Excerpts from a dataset
______________________________
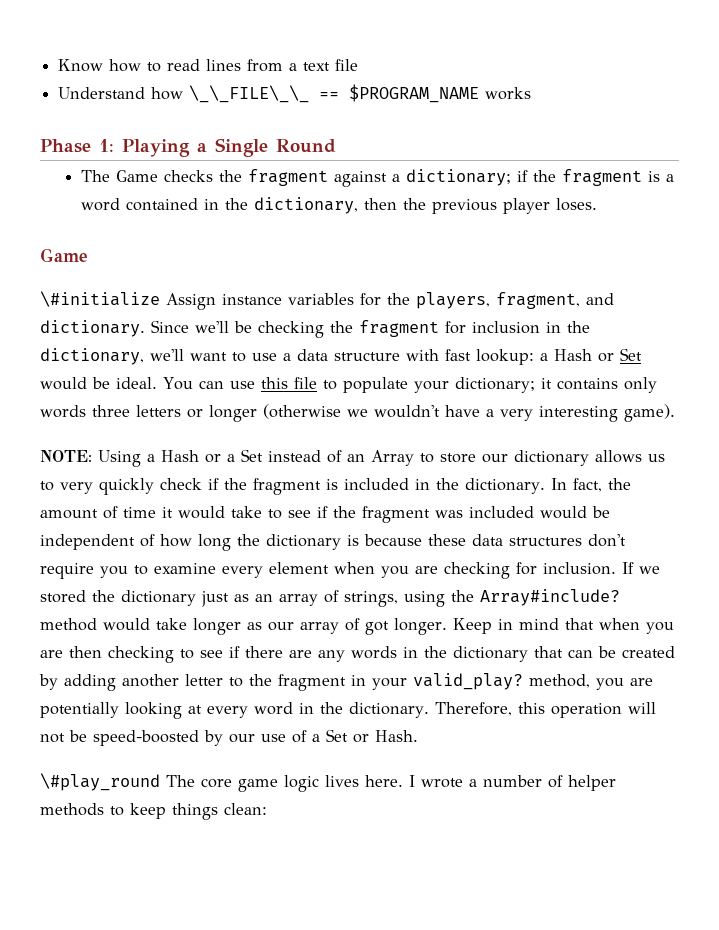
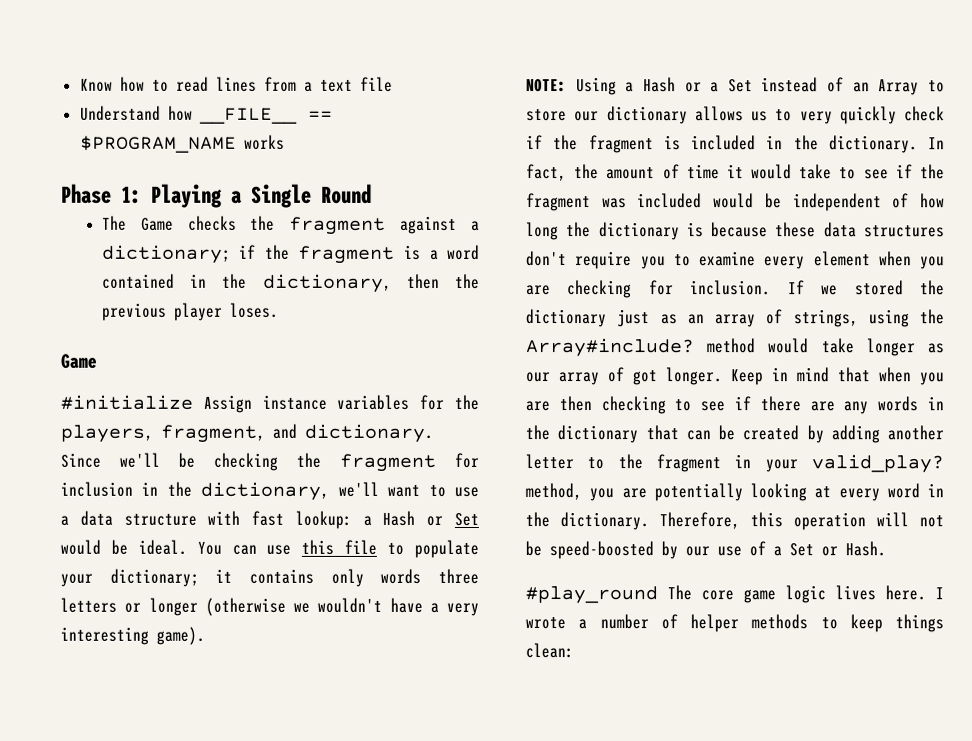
[189,85,310,103] \_\_FILE\_\_ -> [198,107,298,124] __FILE__
[40,291,160,307] \#initialize -> [60,394,193,410] #initialize
[40,773,160,791] \#play_round -> [525,586,658,605] #play_round

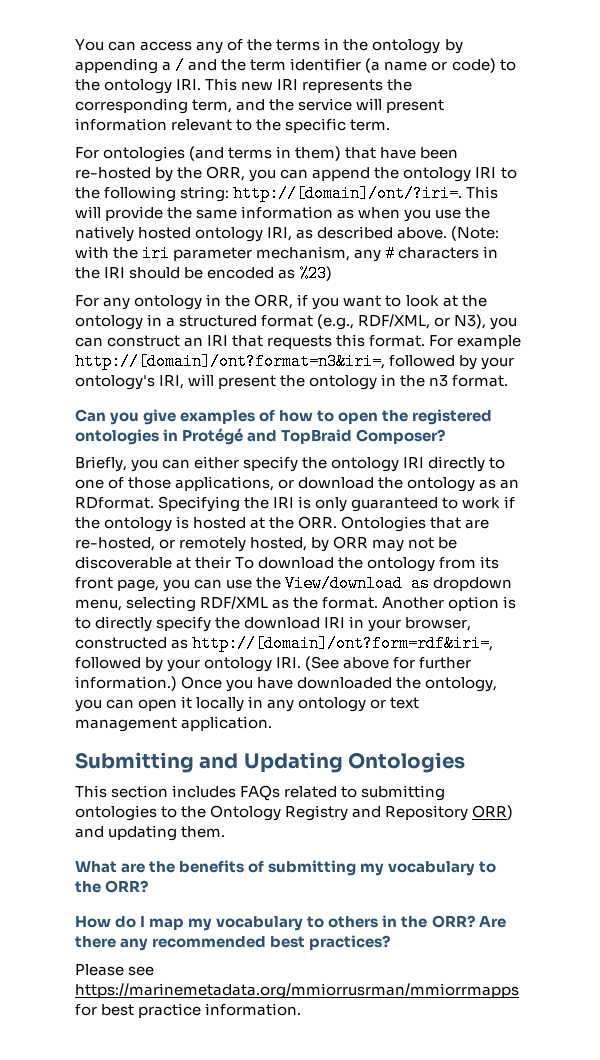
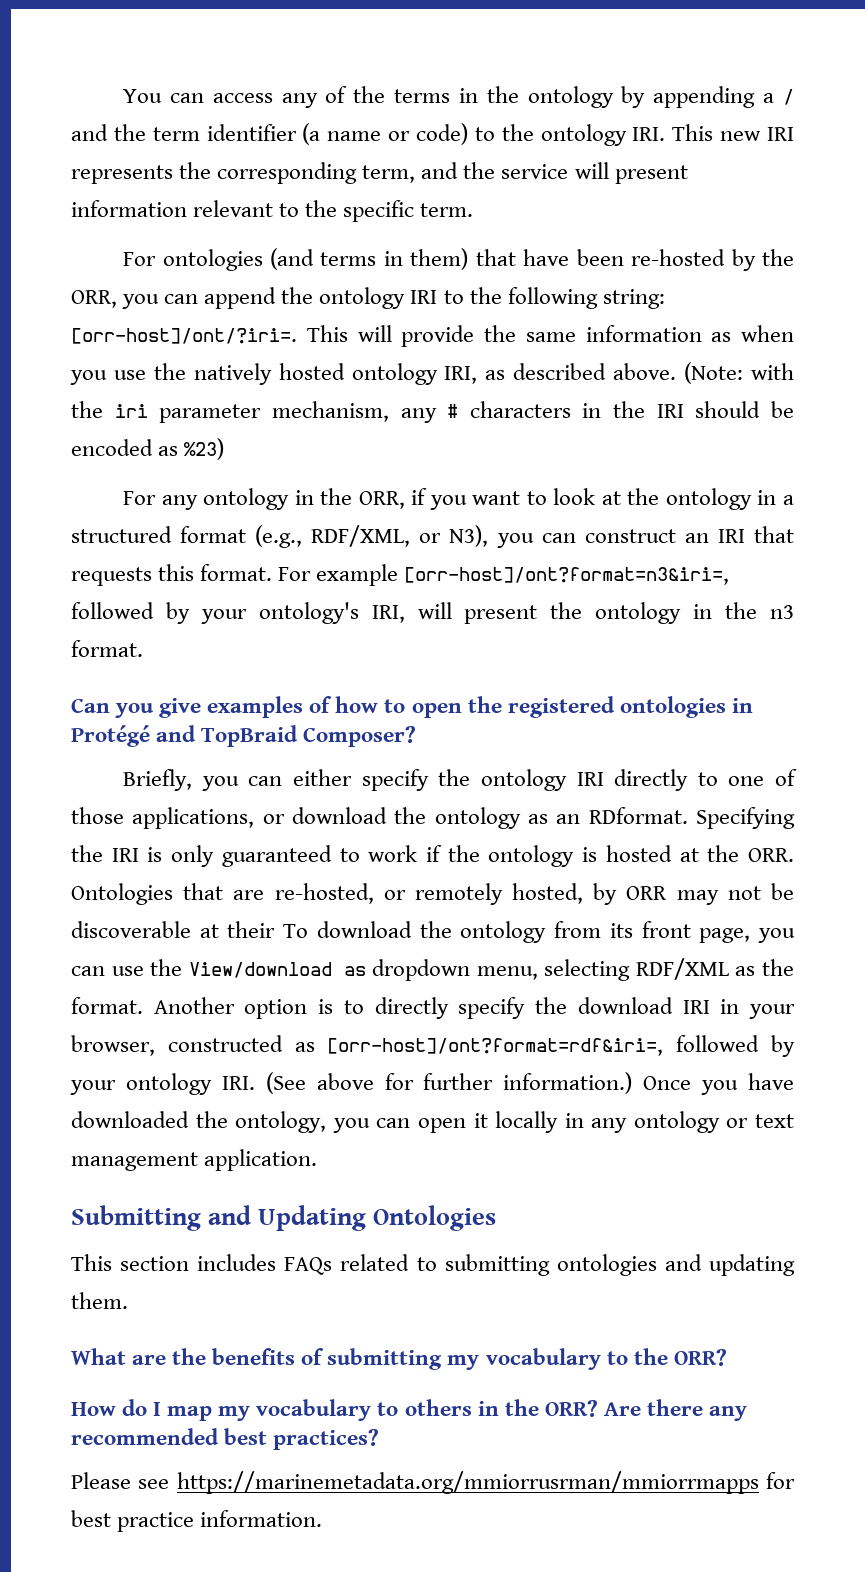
[233,185,463,202] http://[domain]/ont/?iri=. -> [71,328,297,344] [orr-host]/ont/?iri=.
[75,353,385,370] http://[domain]/ont?format=n3&iri=, -> [404,567,730,585] [orr-host]/ont?format=n3&iri=,
[192,635,494,652] http://[domain]/ont?form=rdf&iri=, -> [327,1038,664,1056] [orr-host]/ont?format=rdf&iri=,
[161,805,514,821] to the Ontology Registry and Repository ORR) -> (657, 1265) none

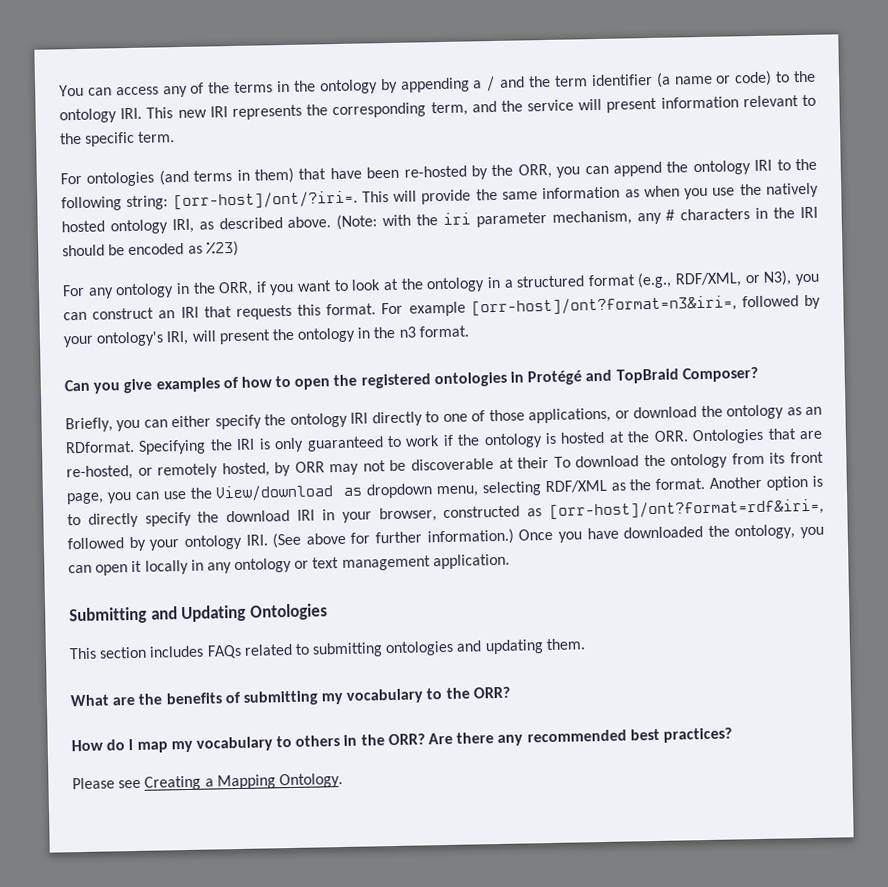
[176,1471,795,1494] [71,1510,323,1532] https://marinemetadata.org/mmiorrusrman/mmiorrmapps for best practice information. -> [144,773,343,791] Creating a Mapping Ontology.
______________________________
## Assigned task
Reproduce only the lines between the line with "[161,805,514,821] to the" and the final line of the records, both included, so that the copy matches them exactly and contains no pictures.

## Task response
[161,805,514,821] to the Ontology Registry and Repository ORR) -> (657, 1265) none

[176,1471,795,1494] [71,1510,323,1532] https://marinemetadata.org/mmiorrusrman/mmiorrmapps for best practice information. -> [144,773,343,791] Creating a Mapping Ontology.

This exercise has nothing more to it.